=== SUPPLIED RECORDS ===
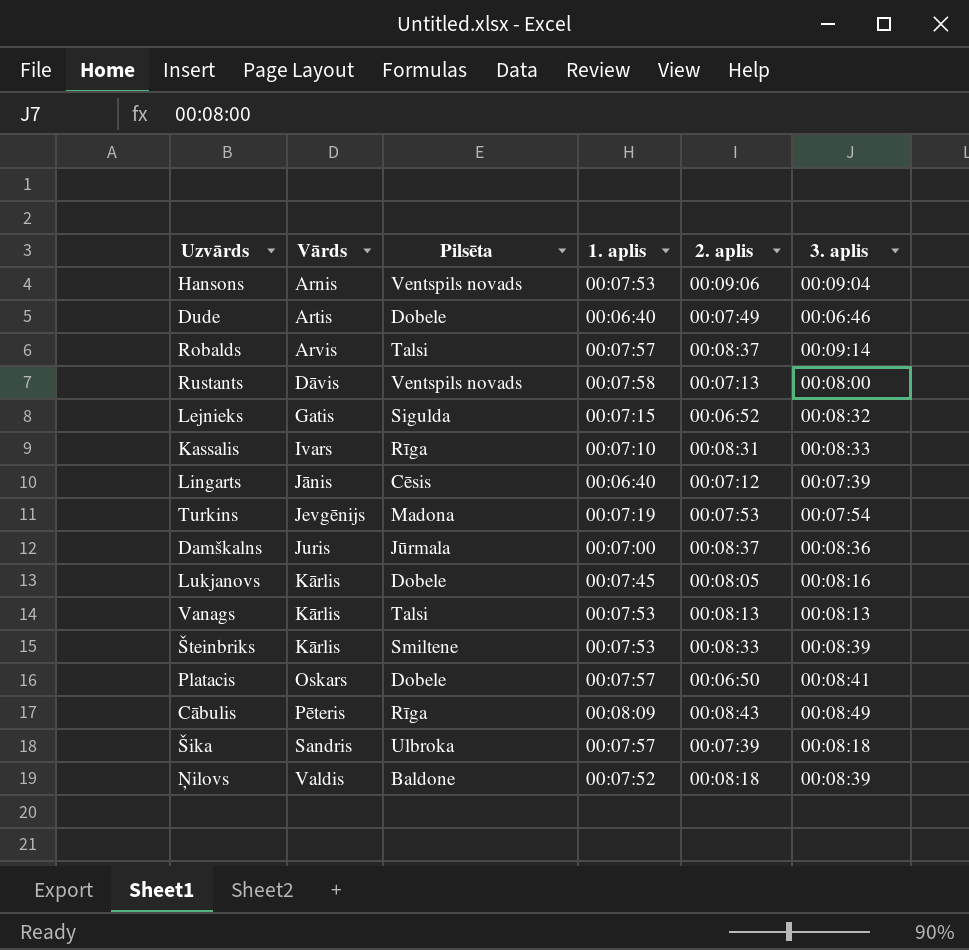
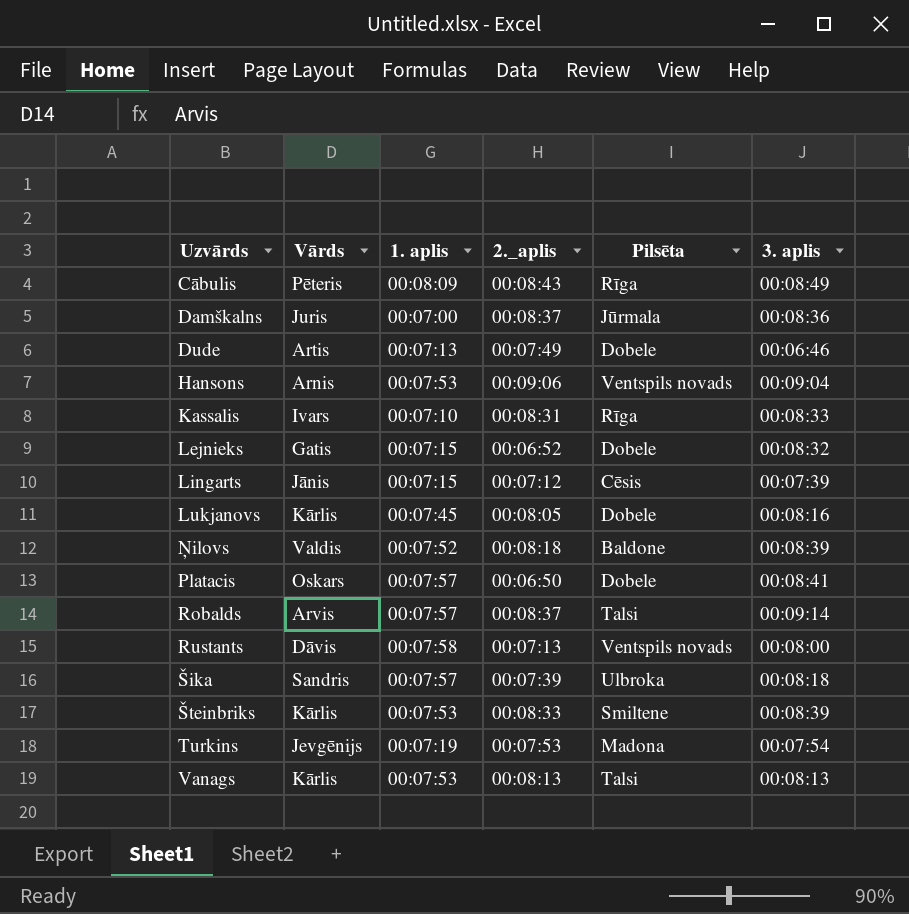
row order: Vārds ascending -> Uzvārds ascending
column name: 2. aplis -> 2._aplis
column Pilsēta | position: 3 -> 5
Dude | 1. aplis: 00:06:40 -> 00:07:13
Lejnieks | Pilsēta: Sigulda -> Dobele
Lingarts | 1. aplis: 00:06:40 -> 00:07:15

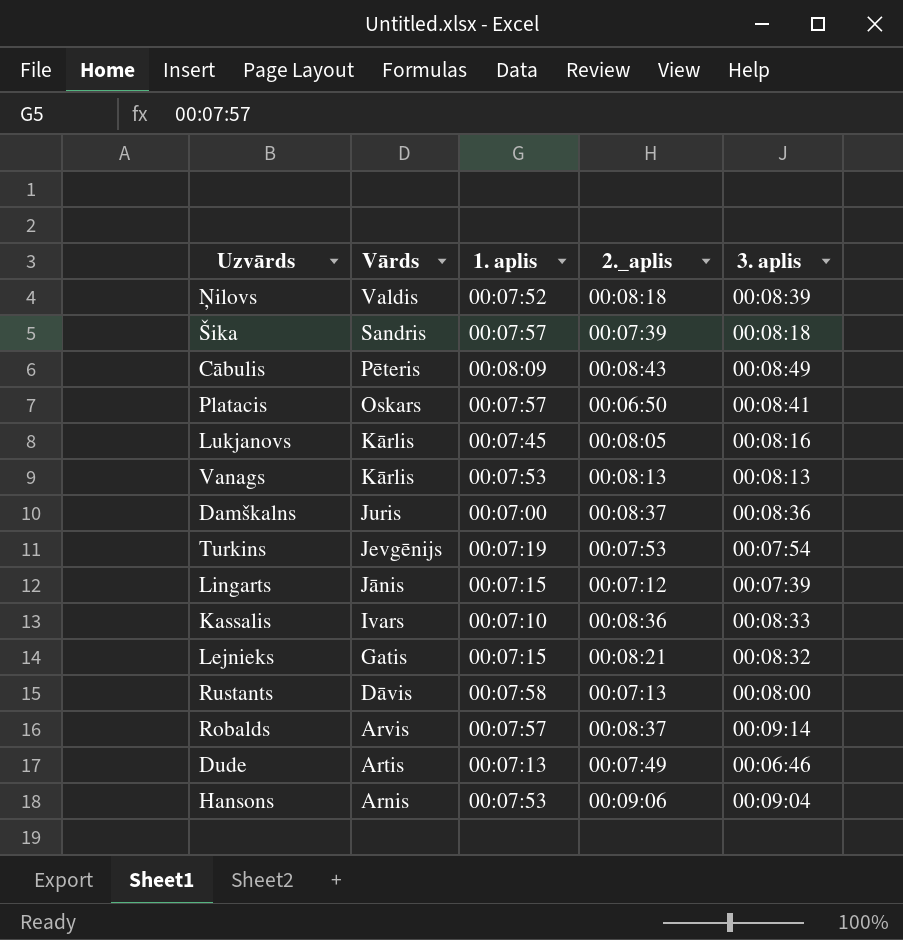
row order: Uzvārds ascending -> Vārds descending
column Pilsēta | position: 5 -> none
row Šteinbriks: Kārlis | 00:07:53 | 00:08:33 | Smiltene | 00:08:39 -> none
Kassalis | 2._aplis: 00:08:31 -> 00:08:36
Lejnieks | 2._aplis: 00:06:52 -> 00:08:21

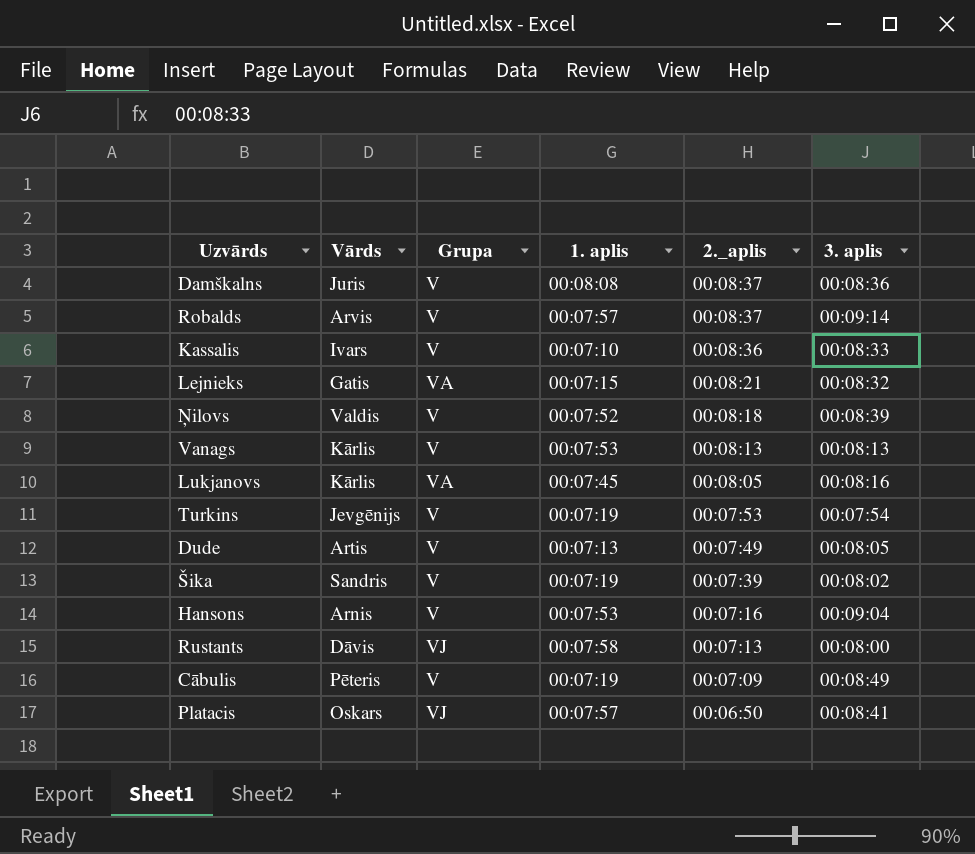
row order: Vārds descending -> 2._aplis descending
column Grupa | position: none -> 3
row Lingarts: Jānis | 00:07:15 | 00:07:12 | 00:07:39 -> none
Damškalns | 1. aplis: 00:07:00 -> 00:08:08
Dude | 3. aplis: 00:06:46 -> 00:08:05
Šika | 1. aplis: 00:07:57 -> 00:07:19
Šika | 3. aplis: 00:08:18 -> 00:08:02
Hansons | 2._aplis: 00:09:06 -> 00:07:16
Cābulis | 1. aplis: 00:08:09 -> 00:07:19
Cābulis | 2._aplis: 00:08:43 -> 00:07:09

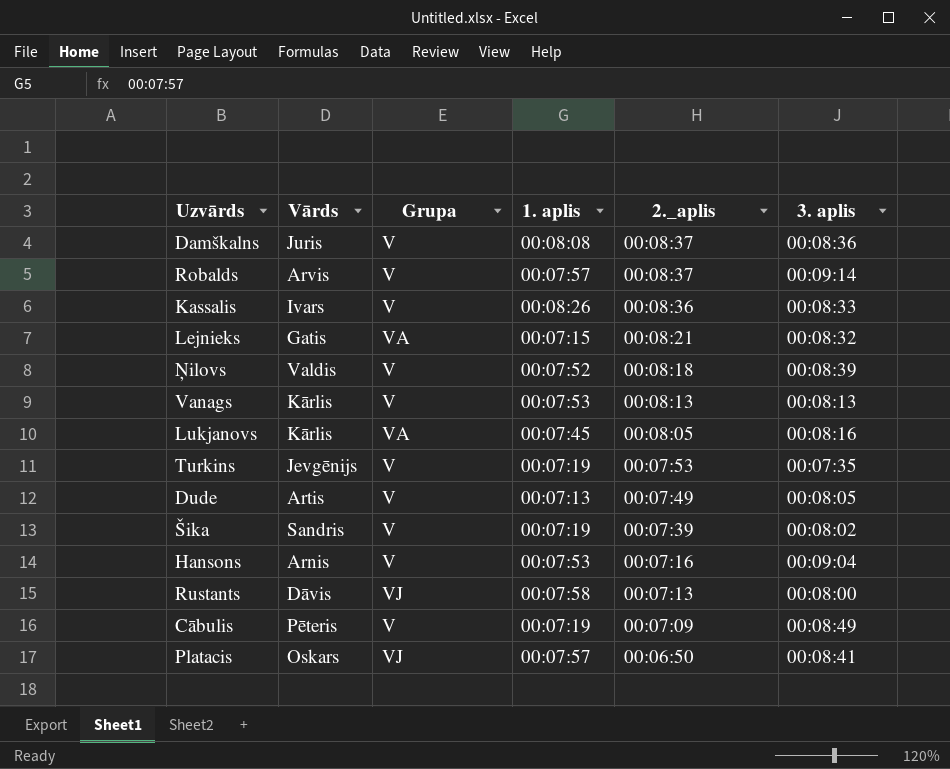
Kassalis | 1. aplis: 00:07:10 -> 00:08:26
Turkins | 3. aplis: 00:07:54 -> 00:07:35

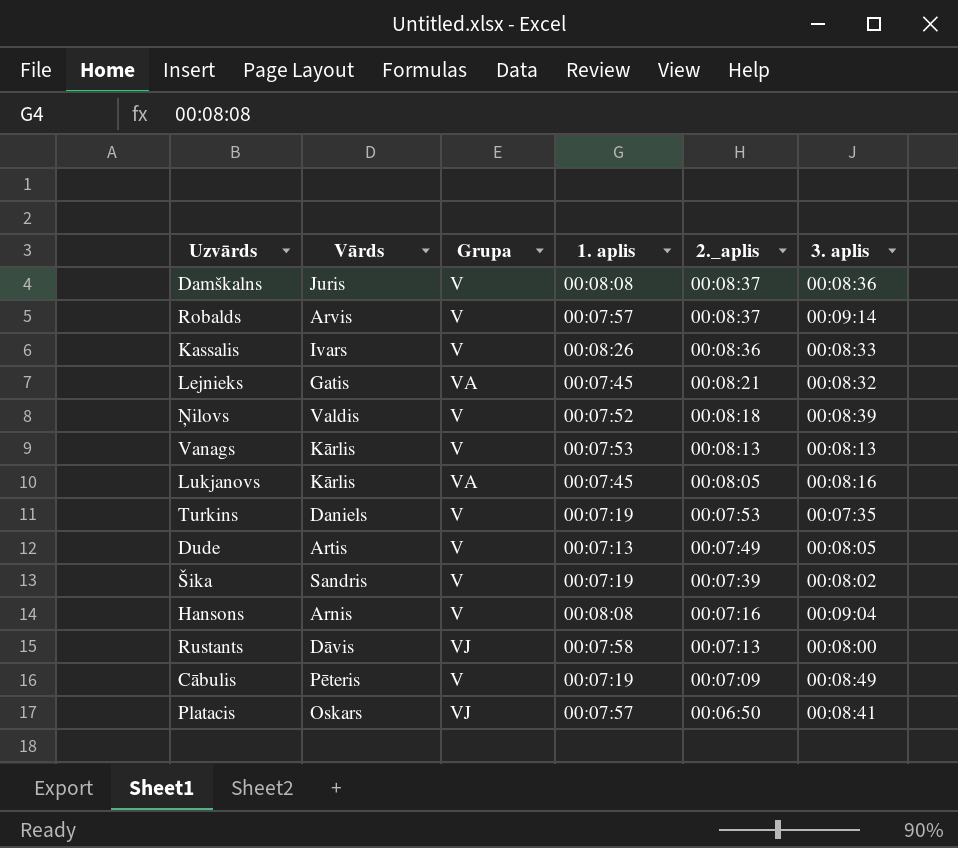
Lejnieks | 1. aplis: 00:07:15 -> 00:07:45
Turkins | Vārds: Jevgēnijs -> Daniels
Hansons | 1. aplis: 00:07:53 -> 00:08:08

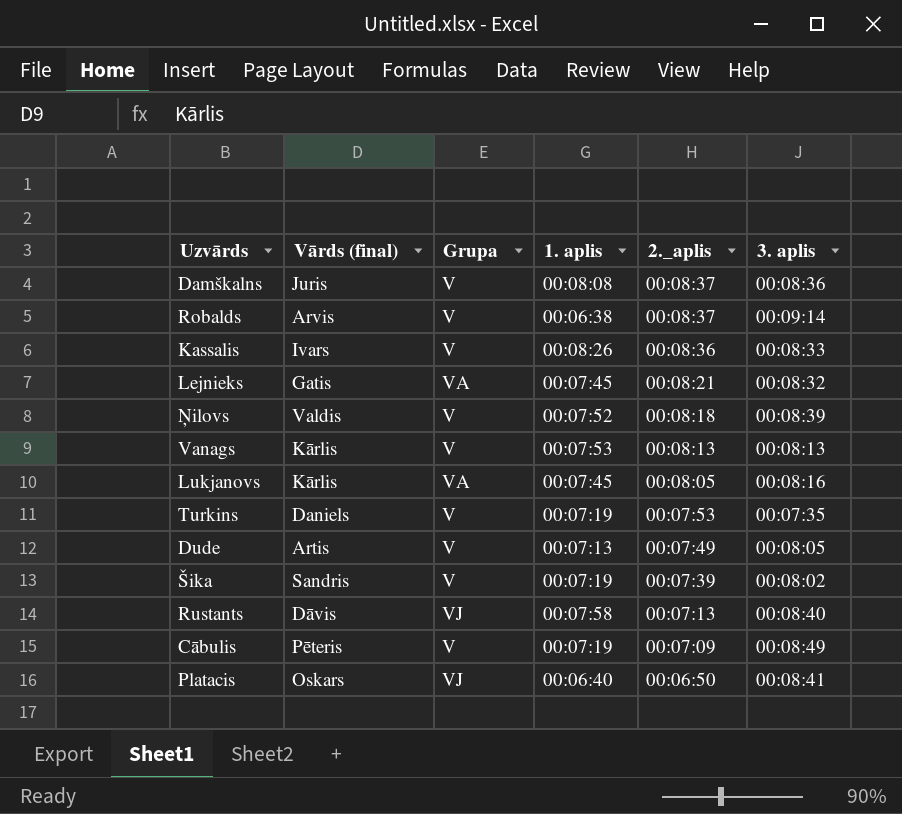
column name: Vārds -> Vārds (final)
row Hansons: Arnis | V | 00:08:08 | 00:07:16 | 00:09:04 -> none
Robalds | 1. aplis: 00:07:57 -> 00:06:38
Rustants | 3. aplis: 00:08:00 -> 00:08:40
Platacis | 1. aplis: 00:07:57 -> 00:06:40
===
→ **DESCRIPTION OF THE TASK**:
Taking the line that contains "Robalds | 1. aplis: 00:07:57 -> 00:06:38" as the first, reproduce every line through the end of the entries exactly.

→ **YOUR RESPONSE**:
Robalds | 1. aplis: 00:07:57 -> 00:06:38
Rustants | 3. aplis: 00:08:00 -> 00:08:40
Platacis | 1. aplis: 00:07:57 -> 00:06:40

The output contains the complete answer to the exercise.